_Task objective_. Transcribe every line of the material below without change, apart from dropping the pictures.

_The records_.
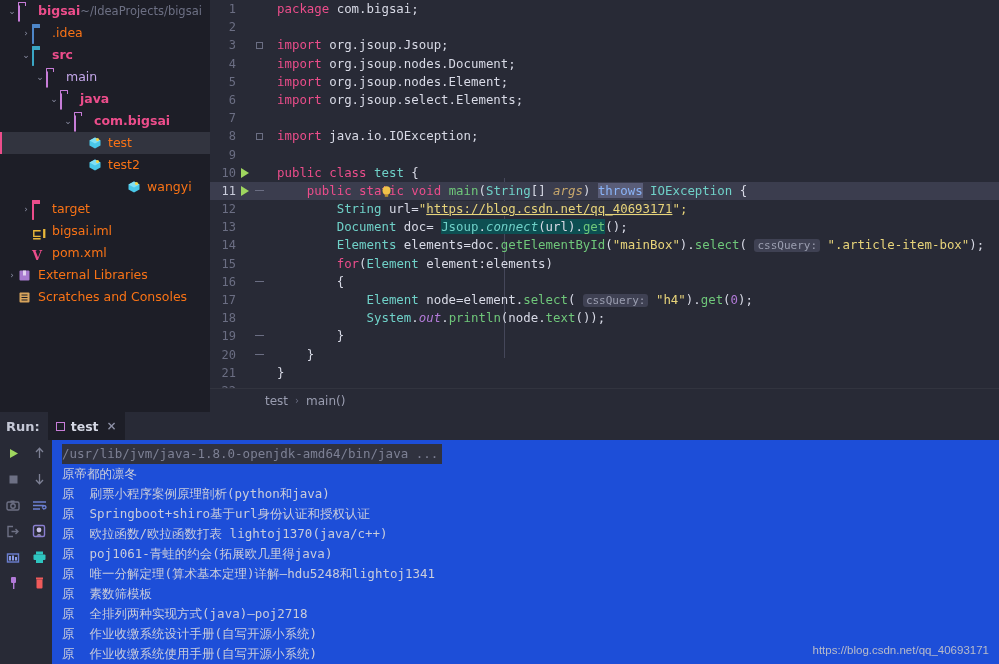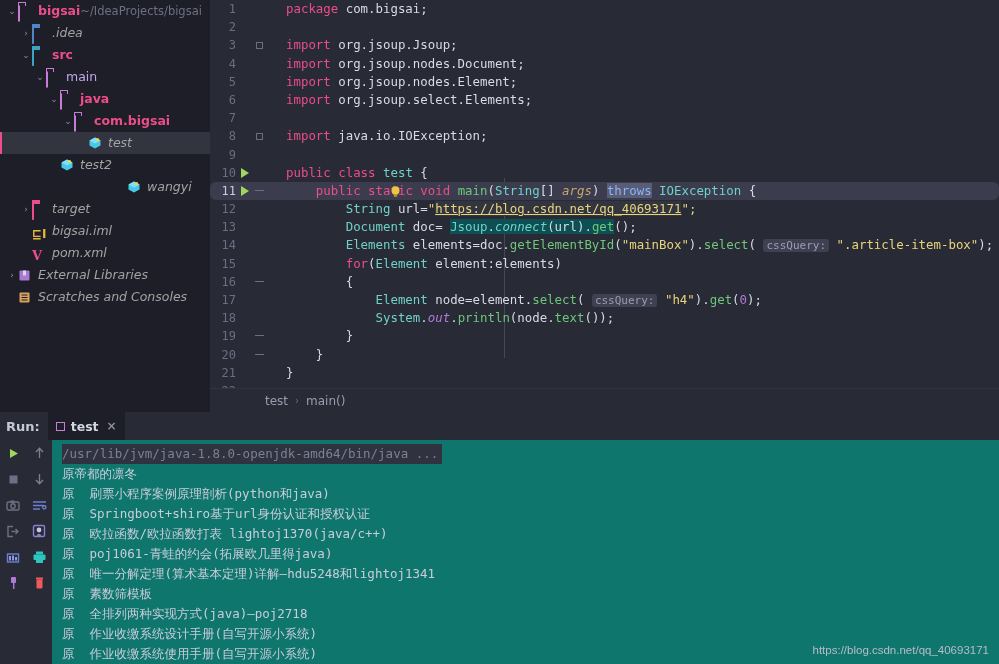"package com.bigsai;" .code-txt { left: 76px -> 67px }
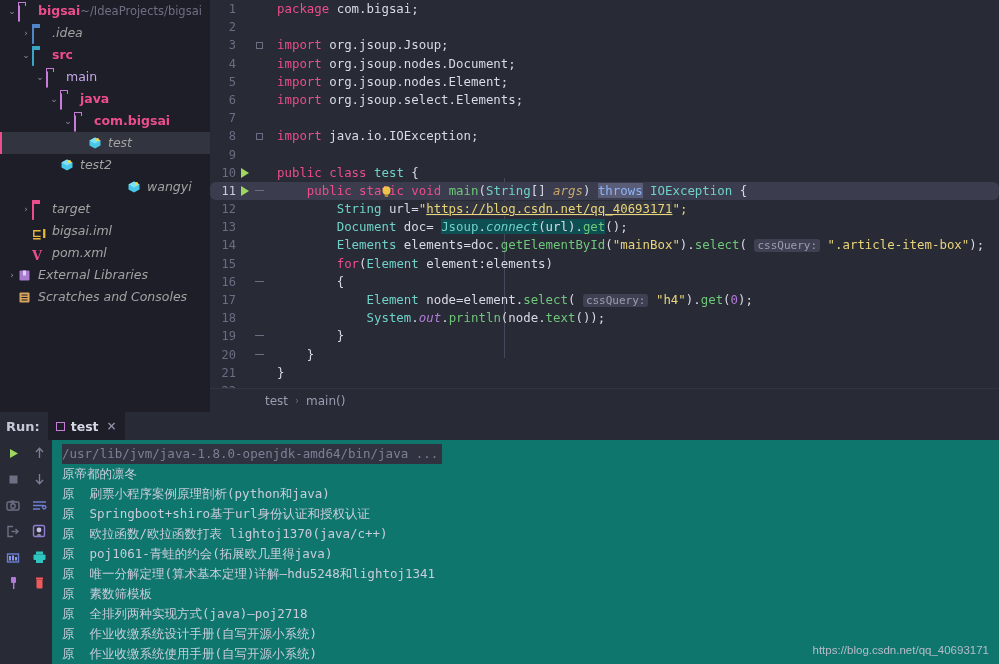".idea" .c-grey { color: #a3a3a3 -> #f97316; font-style: italic -> none }
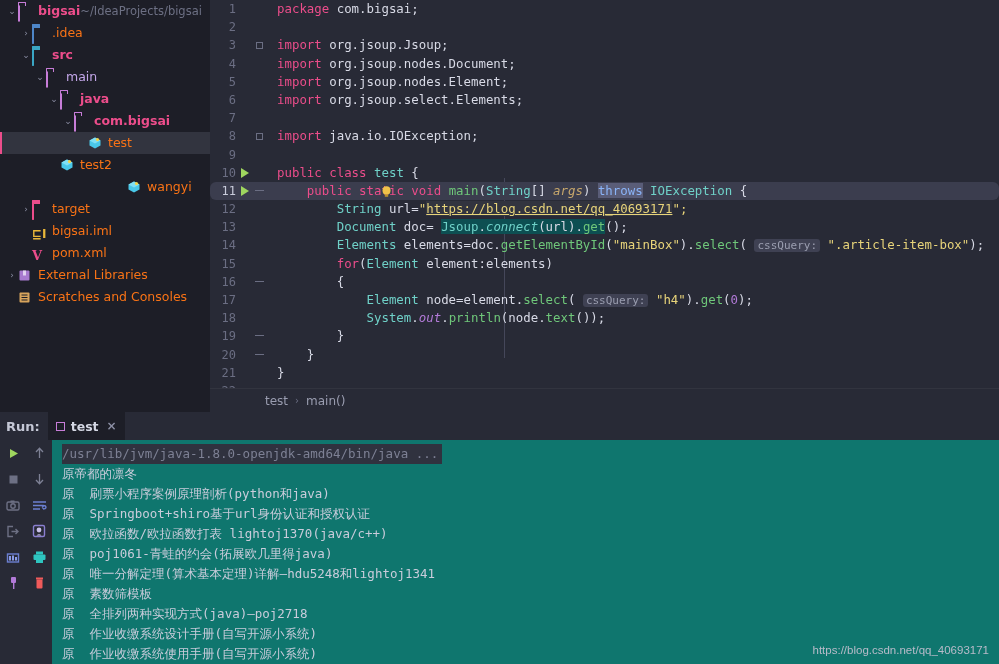"test2" div.tree-row { padding-left: 48px -> 76px }
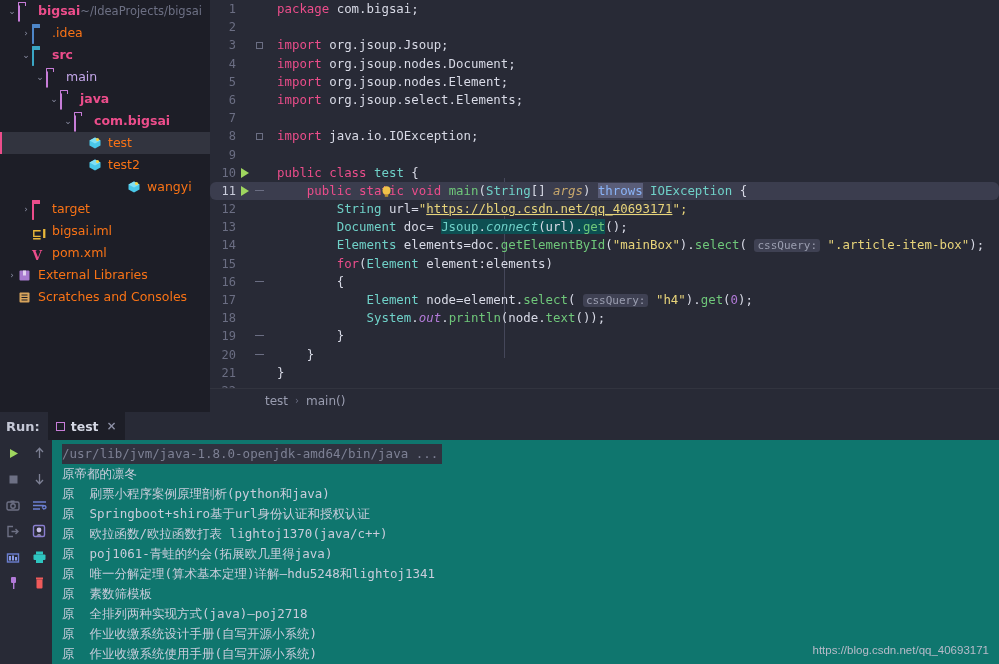"11" .line.hl { border-radius: 6px -> none }
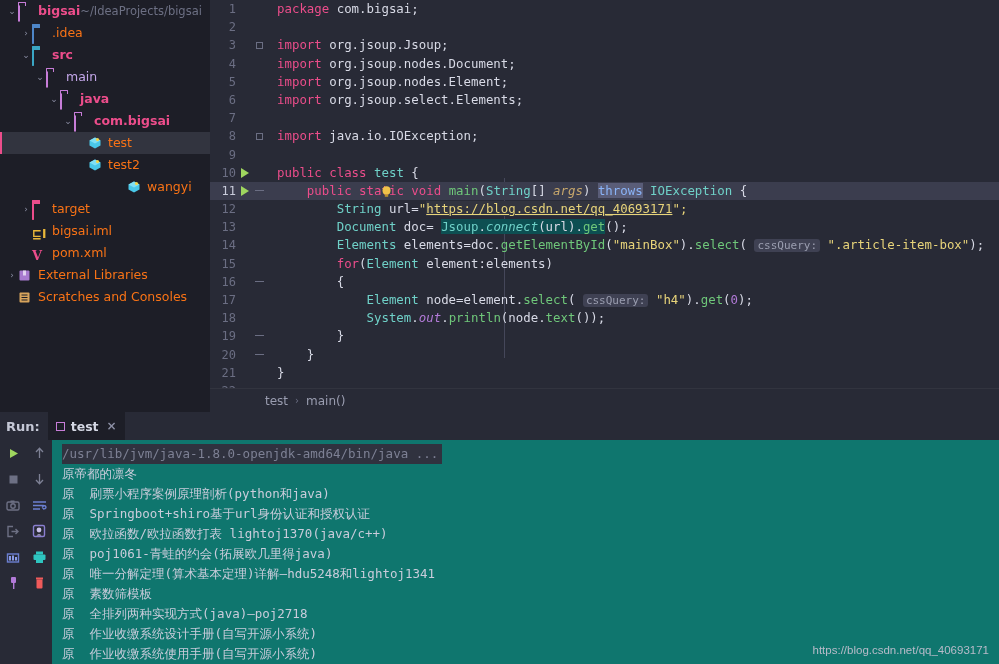"Run:" .run-panel { background: #0f766e -> #1d4ed8 }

_Answer for the task_.
"package com.bigsai;" .code-txt { left: 76px -> 67px }
".idea" .c-grey { color: #a3a3a3 -> #f97316; font-style: italic -> none }
"test2" div.tree-row { padding-left: 48px -> 76px }
"11" .line.hl { border-radius: 6px -> none }
"Run:" .run-panel { background: #0f766e -> #1d4ed8 }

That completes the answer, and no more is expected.